§ Task directions: Every line from the one containing "Farmina Cat AG" to the last line of the listing below should be given again exactly.

# # #

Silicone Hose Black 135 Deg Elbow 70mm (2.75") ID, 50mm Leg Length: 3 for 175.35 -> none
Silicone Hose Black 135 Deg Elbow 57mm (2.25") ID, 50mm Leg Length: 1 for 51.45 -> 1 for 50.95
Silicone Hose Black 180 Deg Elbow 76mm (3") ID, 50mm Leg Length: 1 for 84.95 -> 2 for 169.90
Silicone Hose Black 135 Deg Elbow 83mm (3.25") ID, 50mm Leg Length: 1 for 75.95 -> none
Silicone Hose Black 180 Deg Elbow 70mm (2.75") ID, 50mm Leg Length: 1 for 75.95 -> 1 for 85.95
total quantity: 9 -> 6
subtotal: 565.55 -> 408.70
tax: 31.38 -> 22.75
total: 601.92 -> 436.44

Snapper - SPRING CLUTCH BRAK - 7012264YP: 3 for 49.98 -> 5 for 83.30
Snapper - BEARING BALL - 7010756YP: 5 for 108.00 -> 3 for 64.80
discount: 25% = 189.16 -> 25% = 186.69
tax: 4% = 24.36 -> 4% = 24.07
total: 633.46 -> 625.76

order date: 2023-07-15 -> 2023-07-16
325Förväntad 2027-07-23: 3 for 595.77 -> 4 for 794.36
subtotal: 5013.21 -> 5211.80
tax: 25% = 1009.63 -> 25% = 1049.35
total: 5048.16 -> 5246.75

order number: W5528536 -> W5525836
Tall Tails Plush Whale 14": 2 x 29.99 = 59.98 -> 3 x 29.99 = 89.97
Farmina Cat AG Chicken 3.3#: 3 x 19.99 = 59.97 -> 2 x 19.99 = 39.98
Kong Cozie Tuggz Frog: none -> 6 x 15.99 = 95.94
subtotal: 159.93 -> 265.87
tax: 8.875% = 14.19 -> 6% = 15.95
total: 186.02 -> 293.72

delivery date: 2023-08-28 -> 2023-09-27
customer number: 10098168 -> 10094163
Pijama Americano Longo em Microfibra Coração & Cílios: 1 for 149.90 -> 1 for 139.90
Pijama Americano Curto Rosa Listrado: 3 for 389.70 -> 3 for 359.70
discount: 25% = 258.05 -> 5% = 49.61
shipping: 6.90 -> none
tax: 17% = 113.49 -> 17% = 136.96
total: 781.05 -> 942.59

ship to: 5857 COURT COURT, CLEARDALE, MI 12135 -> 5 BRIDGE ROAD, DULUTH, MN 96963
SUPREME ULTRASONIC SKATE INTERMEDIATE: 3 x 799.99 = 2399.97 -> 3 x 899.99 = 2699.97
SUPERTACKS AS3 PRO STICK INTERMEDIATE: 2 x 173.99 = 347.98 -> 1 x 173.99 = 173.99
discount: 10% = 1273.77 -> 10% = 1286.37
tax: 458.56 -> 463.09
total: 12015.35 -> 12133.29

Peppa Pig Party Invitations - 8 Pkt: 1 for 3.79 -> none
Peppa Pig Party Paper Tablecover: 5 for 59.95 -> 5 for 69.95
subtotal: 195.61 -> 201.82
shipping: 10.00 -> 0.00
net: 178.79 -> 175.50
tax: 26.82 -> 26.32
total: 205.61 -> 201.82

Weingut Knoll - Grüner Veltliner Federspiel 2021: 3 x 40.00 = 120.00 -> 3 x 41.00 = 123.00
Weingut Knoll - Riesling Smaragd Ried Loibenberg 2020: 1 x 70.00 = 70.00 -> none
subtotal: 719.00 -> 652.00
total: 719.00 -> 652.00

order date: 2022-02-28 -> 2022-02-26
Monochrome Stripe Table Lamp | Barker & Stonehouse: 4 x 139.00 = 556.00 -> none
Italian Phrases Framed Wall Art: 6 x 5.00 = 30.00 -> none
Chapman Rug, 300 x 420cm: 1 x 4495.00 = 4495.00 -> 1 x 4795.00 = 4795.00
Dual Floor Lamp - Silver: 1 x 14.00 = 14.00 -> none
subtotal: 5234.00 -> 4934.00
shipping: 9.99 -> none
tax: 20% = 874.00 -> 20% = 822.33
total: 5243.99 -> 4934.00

# # #

§ Reply:
Farmina Cat AG Chicken 3.3#: 3 x 19.99 = 59.97 -> 2 x 19.99 = 39.98
Kong Cozie Tuggz Frog: none -> 6 x 15.99 = 95.94
subtotal: 159.93 -> 265.87
tax: 8.875% = 14.19 -> 6% = 15.95
total: 186.02 -> 293.72

delivery date: 2023-08-28 -> 2023-09-27
customer number: 10098168 -> 10094163
Pijama Americano Longo em Microfibra Coração & Cílios: 1 for 149.90 -> 1 for 139.90
Pijama Americano Curto Rosa Listrado: 3 for 389.70 -> 3 for 359.70
discount: 25% = 258.05 -> 5% = 49.61
shipping: 6.90 -> none
tax: 17% = 113.49 -> 17% = 136.96
total: 781.05 -> 942.59

ship to: 5857 COURT COURT, CLEARDALE, MI 12135 -> 5 BRIDGE ROAD, DULUTH, MN 96963
SUPREME ULTRASONIC SKATE INTERMEDIATE: 3 x 799.99 = 2399.97 -> 3 x 899.99 = 2699.97
SUPERTACKS AS3 PRO STICK INTERMEDIATE: 2 x 173.99 = 347.98 -> 1 x 173.99 = 173.99
discount: 10% = 1273.77 -> 10% = 1286.37
tax: 458.56 -> 463.09
total: 12015.35 -> 12133.29

Peppa Pig Party Invitations - 8 Pkt: 1 for 3.79 -> none
Peppa Pig Party Paper Tablecover: 5 for 59.95 -> 5 for 69.95
subtotal: 195.61 -> 201.82
shipping: 10.00 -> 0.00
net: 178.79 -> 175.50
tax: 26.82 -> 26.32
total: 205.61 -> 201.82

Weingut Knoll - Grüner Veltliner Federspiel 2021: 3 x 40.00 = 120.00 -> 3 x 41.00 = 123.00
Weingut Knoll - Riesling Smaragd Ried Loibenberg 2020: 1 x 70.00 = 70.00 -> none
subtotal: 719.00 -> 652.00
total: 719.00 -> 652.00

order date: 2022-02-28 -> 2022-02-26
Monochrome Stripe Table Lamp | Barker & Stonehouse: 4 x 139.00 = 556.00 -> none
Italian Phrases Framed Wall Art: 6 x 5.00 = 30.00 -> none
Chapman Rug, 300 x 420cm: 1 x 4495.00 = 4495.00 -> 1 x 4795.00 = 4795.00
Dual Floor Lamp - Silver: 1 x 14.00 = 14.00 -> none
subtotal: 5234.00 -> 4934.00
shipping: 9.99 -> none
tax: 20% = 874.00 -> 20% = 822.33
total: 5243.99 -> 4934.00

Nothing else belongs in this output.